* [Action item]: Your answer must be the full set of records, copied exactly, with no pictures in it.
-=-=-=-=-
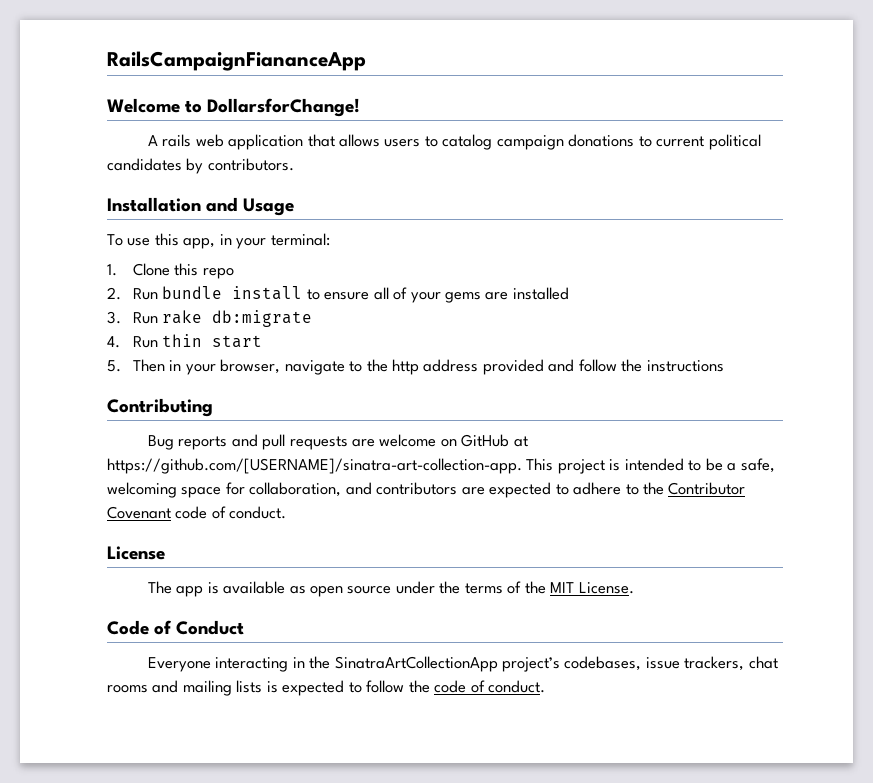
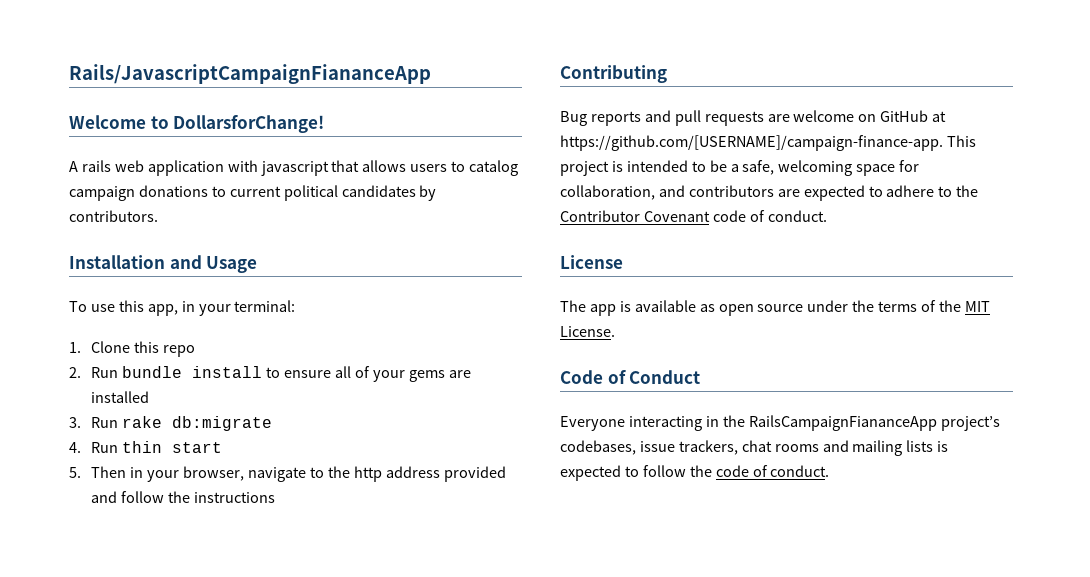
[107,51,366,71] RailsCampaignFiananceApp -> [69,64,431,84] Rails/JavascriptCampaignFiananceApp
(304, 142) none -> [227,160,329,176] with javascript
[107,458,522,474] https://github.com/[USERNAME]/sinatra-art-collection-app. -> [560,135,943,151] https://github.com/[USERNAME]/campaign-finance-app.
[334,656,498,672] SinatraArtCollectionApp -> [748,415,937,431] RailsCampaignFiananceApp

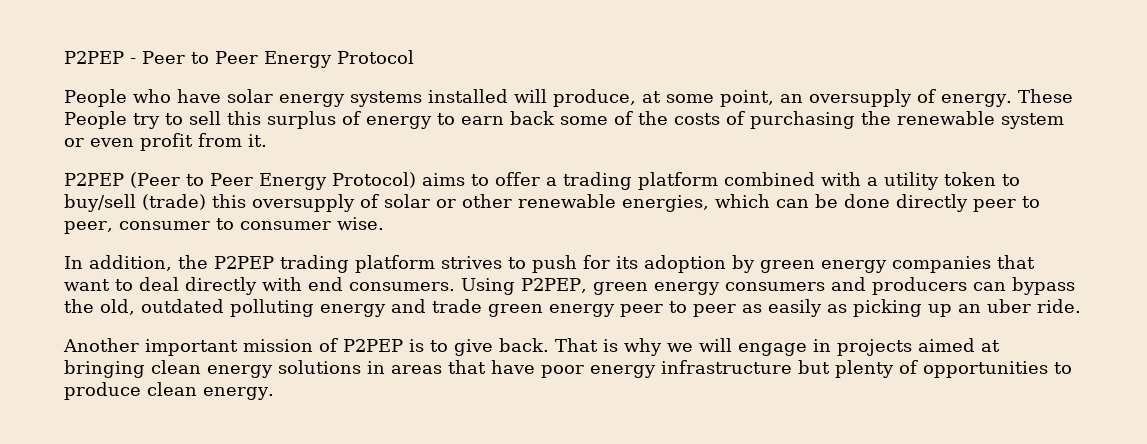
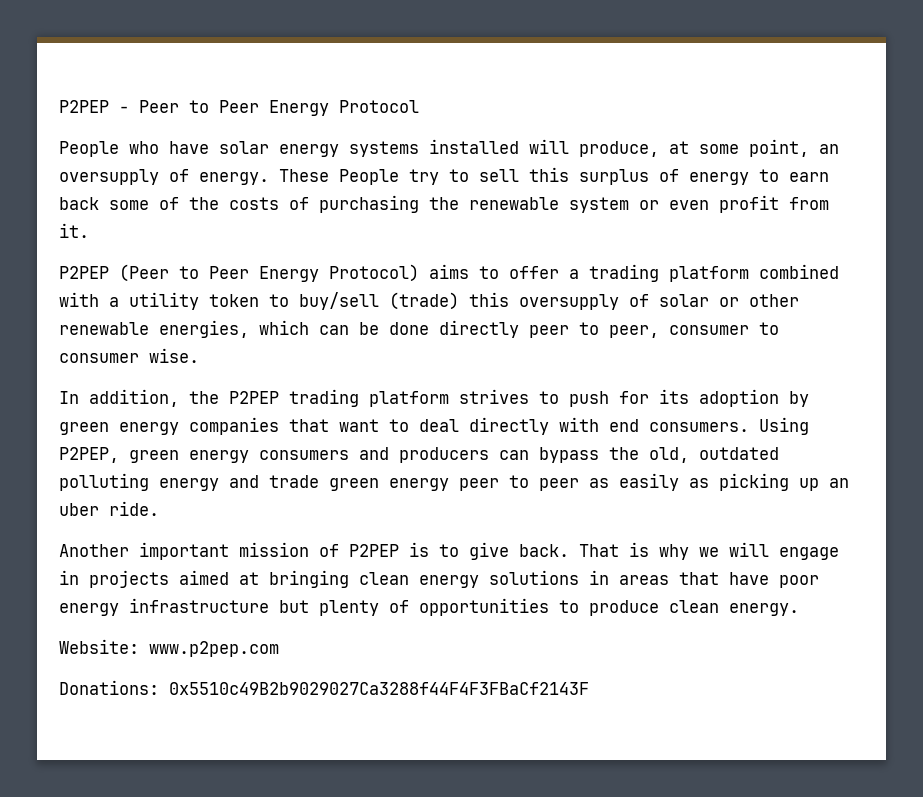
(274, 393) none -> [59,639,279,657] [59,680,589,695] // Website: www.p2pep.com // Donations: 0x5510c49B2b9029027Ca3288f44F4F3FBaCf2143F

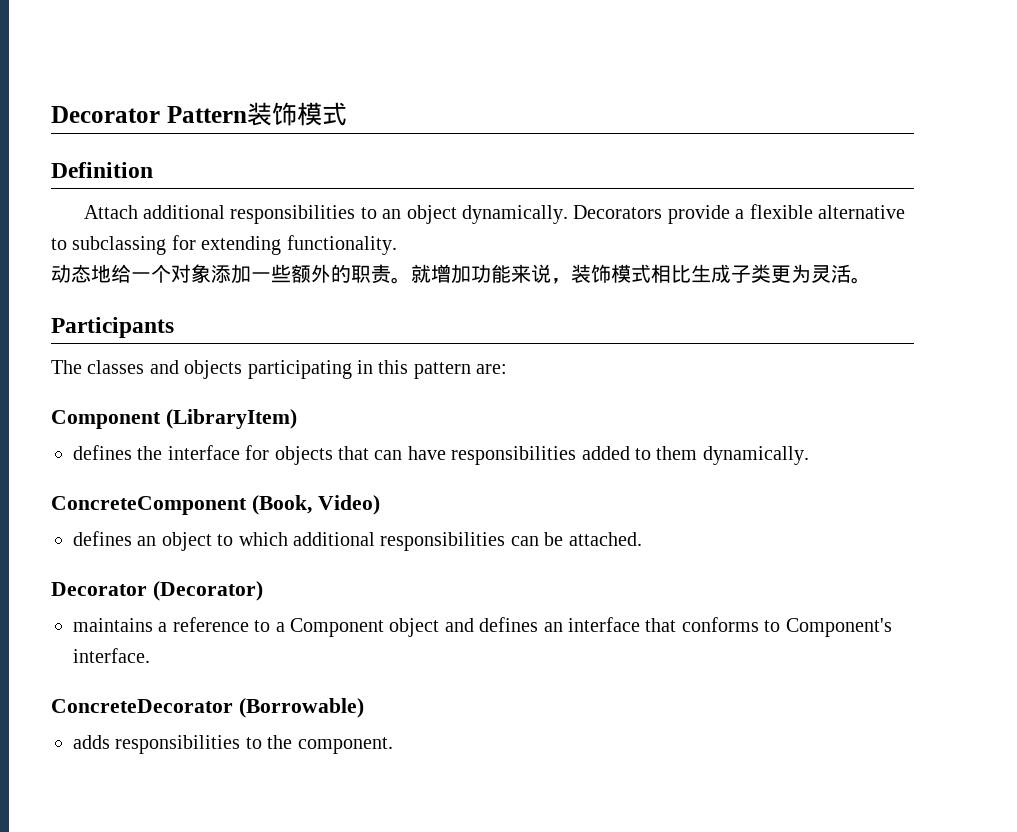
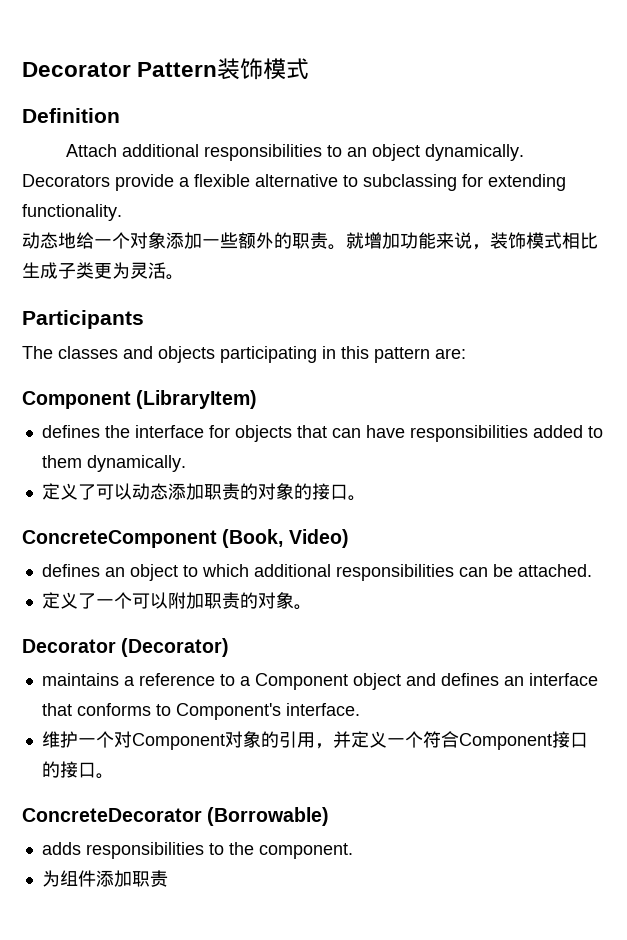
(809, 455) none -> [41,483,366,501] // 定义了可以动态添加职责的对象的接口。
(642, 539) none -> [41,592,312,610] // 定义了一个可以附加职责的对象。
(150, 655) none -> [41,731,588,750] [41,761,114,779] // 维护一个对Component对象的引用，并定义一个符合Component接口的接口。
(393, 745) none -> [41,870,168,887] // 为组件添加职责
-=-=-=-=-
* [Exercise solution]:
[107,51,366,71] RailsCampaignFiananceApp -> [69,64,431,84] Rails/JavascriptCampaignFiananceApp
(304, 142) none -> [227,160,329,176] with javascript
[107,458,522,474] https://github.com/[USERNAME]/sinatra-art-collection-app. -> [560,135,943,151] https://github.com/[USERNAME]/campaign-finance-app.
[334,656,498,672] SinatraArtCollectionApp -> [748,415,937,431] RailsCampaignFiananceApp

(274, 393) none -> [59,639,279,657] [59,680,589,695] // Website: www.p2pep.com // Donations: 0x5510c49B2b9029027Ca3288f44F4F3FBaCf2143F

(809, 455) none -> [41,483,366,501] // 定义了可以动态添加职责的对象的接口。
(642, 539) none -> [41,592,312,610] // 定义了一个可以附加职责的对象。
(150, 655) none -> [41,731,588,750] [41,761,114,779] // 维护一个对Component对象的引用，并定义一个符合Component接口的接口。
(393, 745) none -> [41,870,168,887] // 为组件添加职责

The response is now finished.